After being swindled by one of these carnivals and losing most of their crops, members of a Martian settlement vow to get back at the next carnival that drops in. When another traveling sideshow visits they put their plan into action. A boy with psychokinetic powers cheats to help them snag a big prize, but the tiny figurines they win turn out to be an army of robots that soon take over their land like a plague.

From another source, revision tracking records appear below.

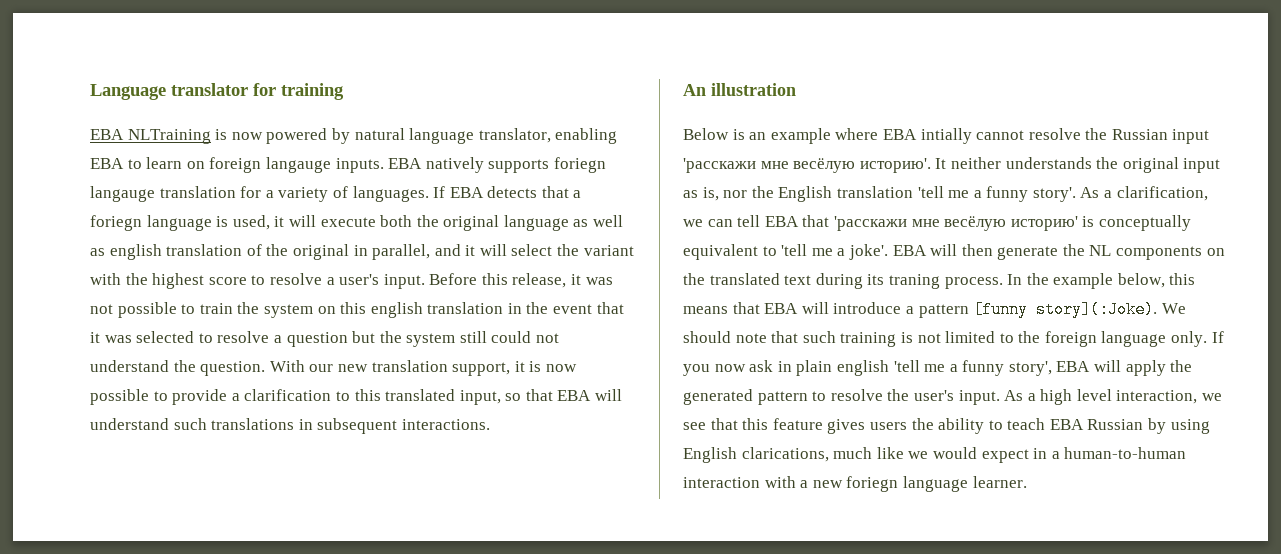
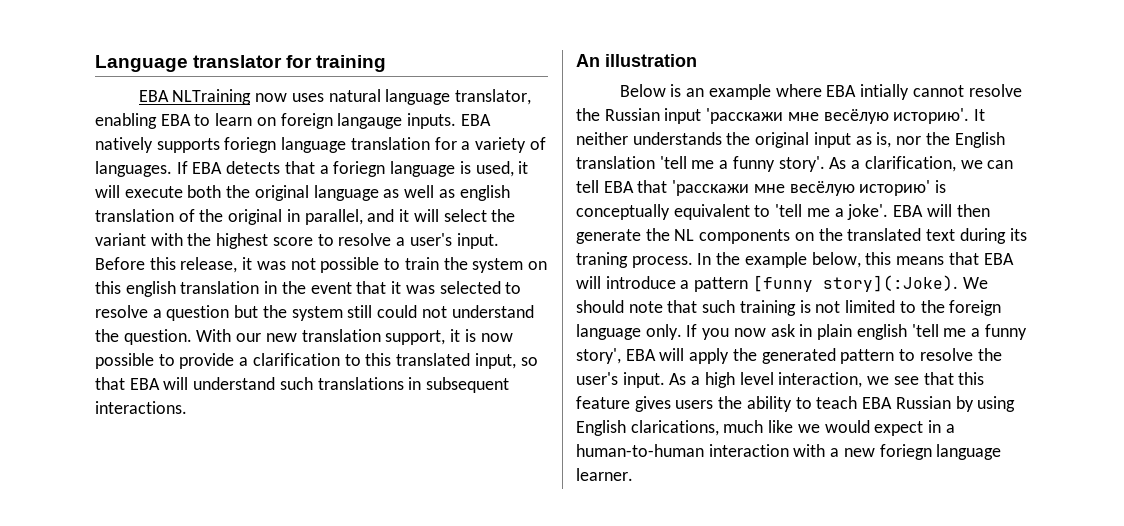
- EBA NLTraining is now powered by natural language translator, enabling EBA to learn on foreign langauge inputs.
+ EBA NLTraining now uses natural language translator, enabling EBA to learn on foreign langauge inputs.
- EBA natively supports foriegn langauge translation for a variety of languages.
+ EBA natively supports foriegn language translation for a variety of languages.

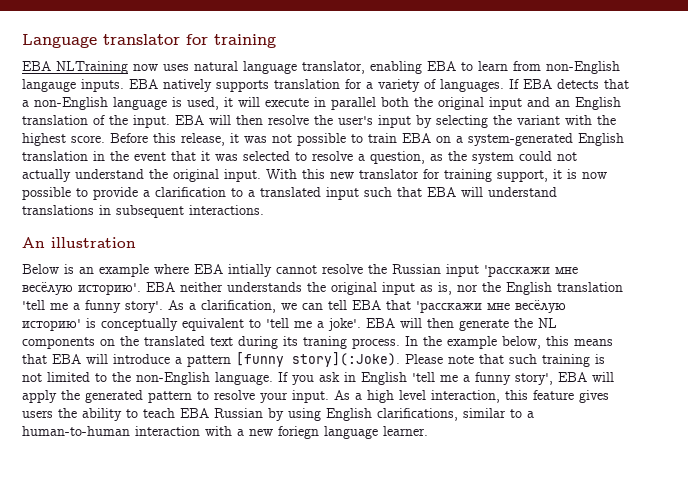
- EBA NLTraining now uses natural language translator, enabling EBA to learn on foreign langauge inputs.
+ EBA NLTraining now uses natural language translator, enabling EBA to learn from non-English langauge inputs.
- EBA natively supports foriegn language translation for a variety of languages.
+ EBA natively supports translation for a variety of languages.
- If EBA detects that a foriegn language is used, it will execute both the original language as well as english translation of the original in parallel, and it will select the variant with the highest score to resolve a user's input.
+ If EBA detects that a non-English language is used, it will execute in parallel both the original input and an English translation of the input. EBA will then resolve the user's input by selecting the variant with the highest score.
- Before this release, it was not possible to train the system on this english translation in the event that it was selected to resolve a question but the system still could not understand the question. With our new translation support, it is now possible to provide a clarification to this translated input, so that EBA will understand such translations in subsequent interactions.
+ Before this release, it was not possible to train EBA on a system-generated English translation in the event that it was selected to resolve a question, as the system could not actually understand the original input. With this new translator for training support, it is now possible to provide a clarification to a translated input such that EBA will understand translations in subsequent interactions.
- It neither understands the original input as is, nor the English translation 'tell me a funny story'.
+ EBA neither understands the original input as is, nor the English translation 'tell me a funny story'.
- We should note that such training is not limited to the foreign language only.
+ Please note that such training is not limited to the non-English language.
- If you now ask in plain english 'tell me a funny story', EBA will apply the generated pattern to resolve the user's input.
+ If you ask in English 'tell me a funny story', EBA will apply the generated pattern to resolve your input.
- As a high level interaction, we see that this feature gives users the ability to teach EBA Russian by using English clarications, much like we would expect in a human-to-human interaction with a new foriegn language learner.
+ As a high level interaction, this feature gives users the ability to teach EBA Russian by using English clarifications, similar to a human-to-human interaction with a new foriegn language learner.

The UN assumes the robots were meant for something else and that the Martian colonists thwarted some grand nefarious carny plan by winning that game. But then the next traveling carnival arrives with more rigged games, including one with a prize of homeostatic traps that would capture the robots previously let loose, and Fred and the others just can’t seem to grasp the cycle of loss they are caught up in.

Cast of characters

  • Bob Turk – member of the Martian settlement
  • Hoagland Rae – the Martian settlement’s leader
  • Fred Costner – a young boy from the Martian settlement with psychokinetic abilities
  • Tony Costner – Fred’s dad
  • General Mozart, General Wolff  – UN officers

Clans of the Alphane Moon

Clans of the Alphane Moon
Buy it on Amazon

One of Dick’s funniest premises. Former patients of a mental hospital abandoned by Earth on an Alphane moon have established a somewhat stable class system organized by mental disorder. The clans include the Pares (paranoids), Manses (manics), Deps (depressives), Polys (polymorphic schizophrenics), Skitzes, (schizophrenics), Ob-Coms (obsessive compulsives) and the Heebs (hebephrenics).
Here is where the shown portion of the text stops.